■ **BRIEF**:
Your answer should contain only the lines from the top of the data below down through the one with "white for life</span>", transcribed exactly and without pictures; please include nothing more.

-- SOURCE MATERIAL follows --

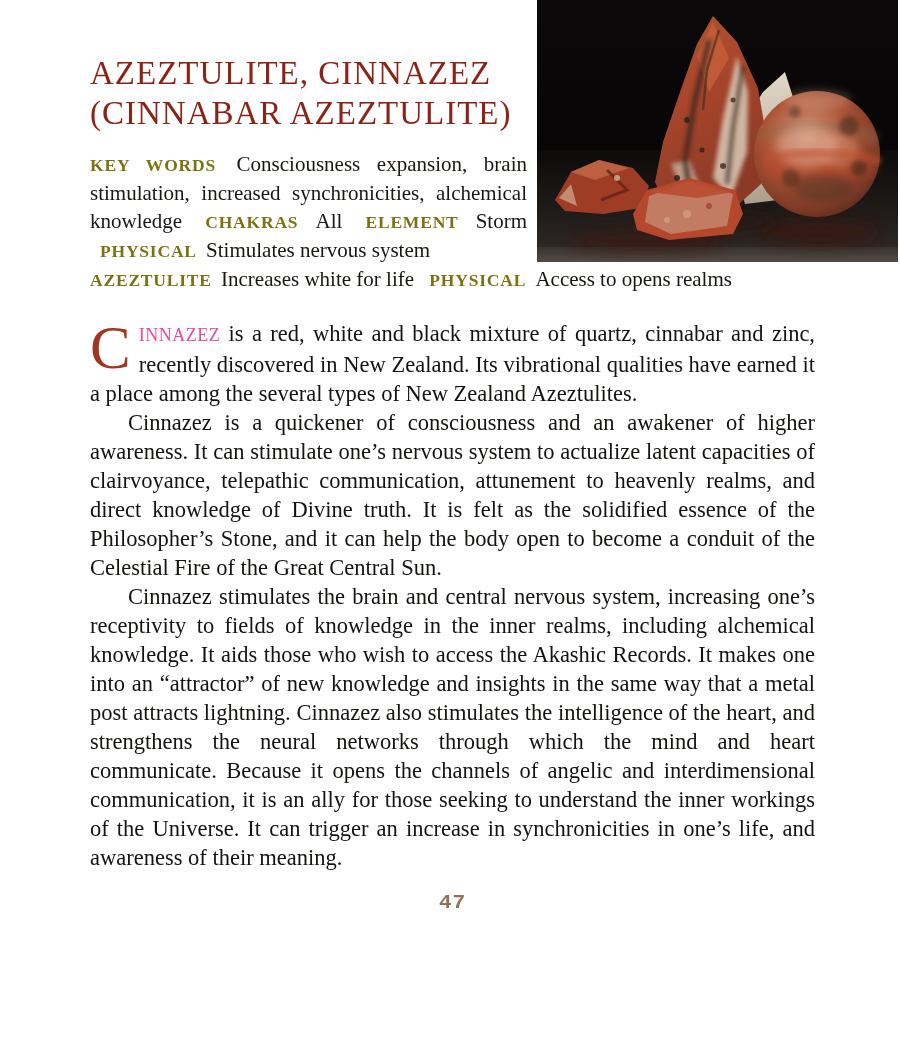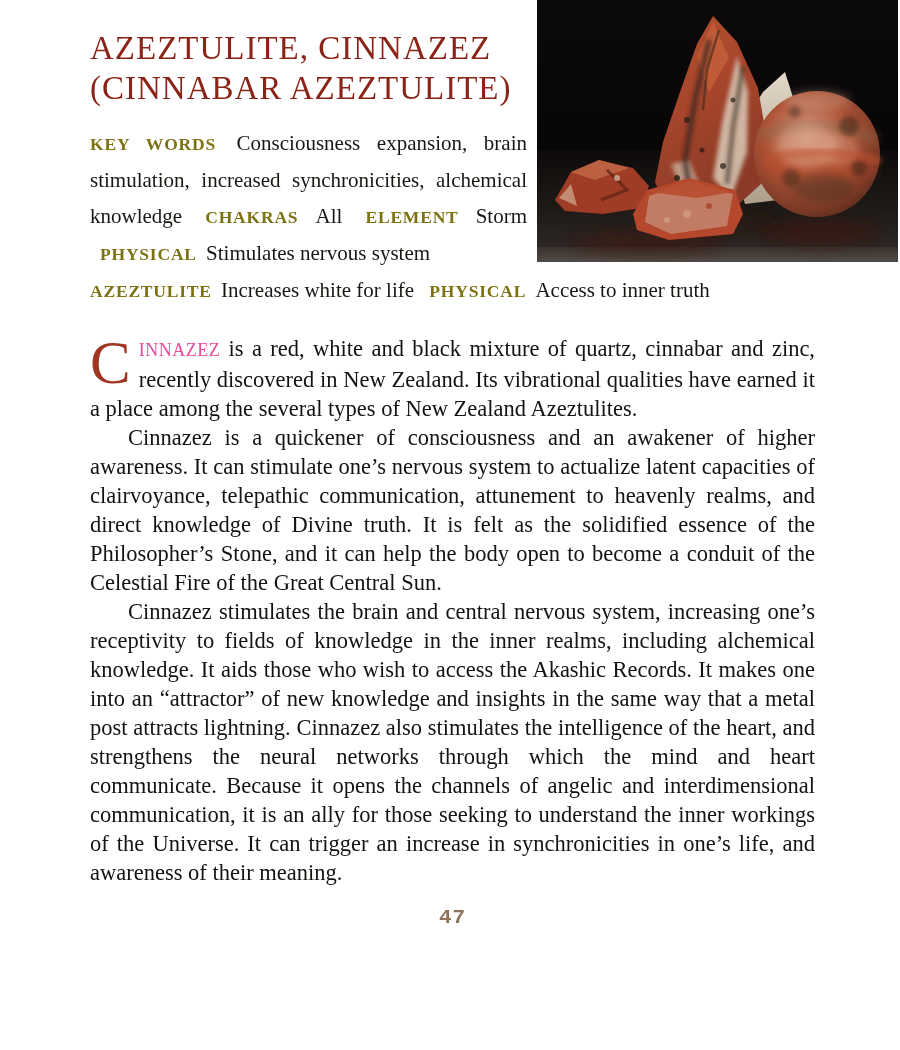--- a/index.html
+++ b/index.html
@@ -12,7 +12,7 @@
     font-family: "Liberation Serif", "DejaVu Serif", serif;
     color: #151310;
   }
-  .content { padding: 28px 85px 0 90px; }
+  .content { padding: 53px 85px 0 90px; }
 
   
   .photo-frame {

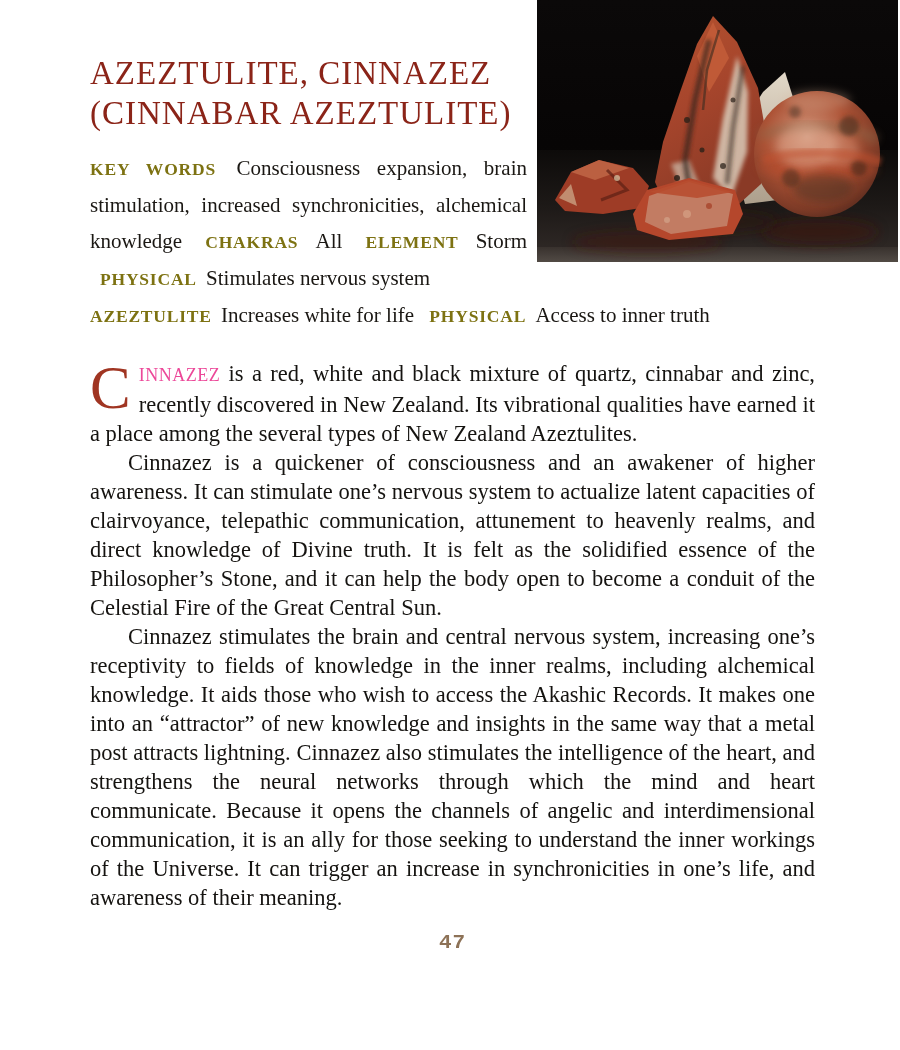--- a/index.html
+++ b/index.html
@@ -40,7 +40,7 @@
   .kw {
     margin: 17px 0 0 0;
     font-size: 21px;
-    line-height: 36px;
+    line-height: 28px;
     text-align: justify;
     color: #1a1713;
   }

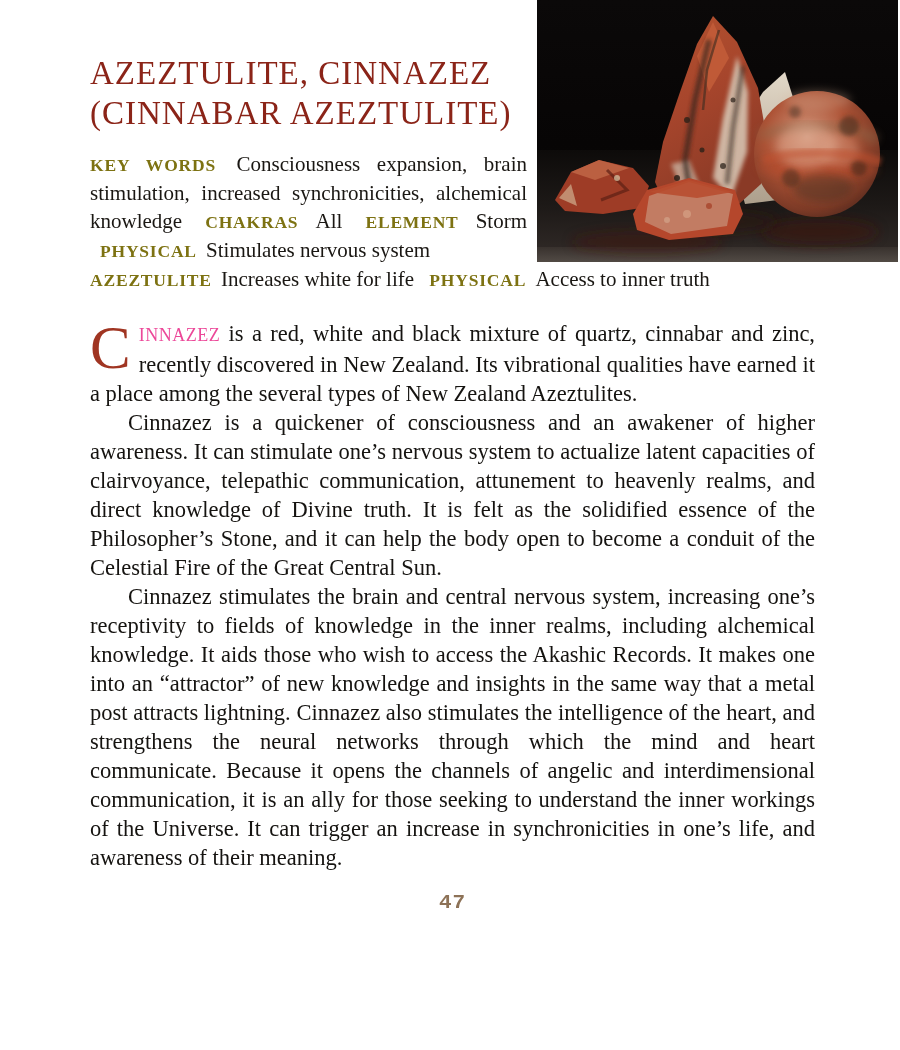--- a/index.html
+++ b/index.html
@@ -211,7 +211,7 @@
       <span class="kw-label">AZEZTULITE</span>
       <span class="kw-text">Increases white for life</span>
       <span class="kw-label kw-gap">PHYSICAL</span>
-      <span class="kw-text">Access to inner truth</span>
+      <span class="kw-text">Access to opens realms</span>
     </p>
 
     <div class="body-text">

-- SOURCE MATERIAL concluded --

■ **OUTPUT**:
--- a/index.html
+++ b/index.html
@@ -12,7 +12,7 @@
     font-family: "Liberation Serif", "DejaVu Serif", serif;
     color: #151310;
   }
-  .content { padding: 28px 85px 0 90px; }
+  .content { padding: 53px 85px 0 90px; }
 
   
   .photo-frame {

--- a/index.html
+++ b/index.html
@@ -40,7 +40,7 @@
   .kw {
     margin: 17px 0 0 0;
     font-size: 21px;
-    line-height: 36px;
+    line-height: 28px;
     text-align: justify;
     color: #1a1713;
   }

--- a/index.html
+++ b/index.html
@@ -211,7 +211,7 @@
       <span class="kw-label">AZEZTULITE</span>
       <span class="kw-text">Increases white for life</span>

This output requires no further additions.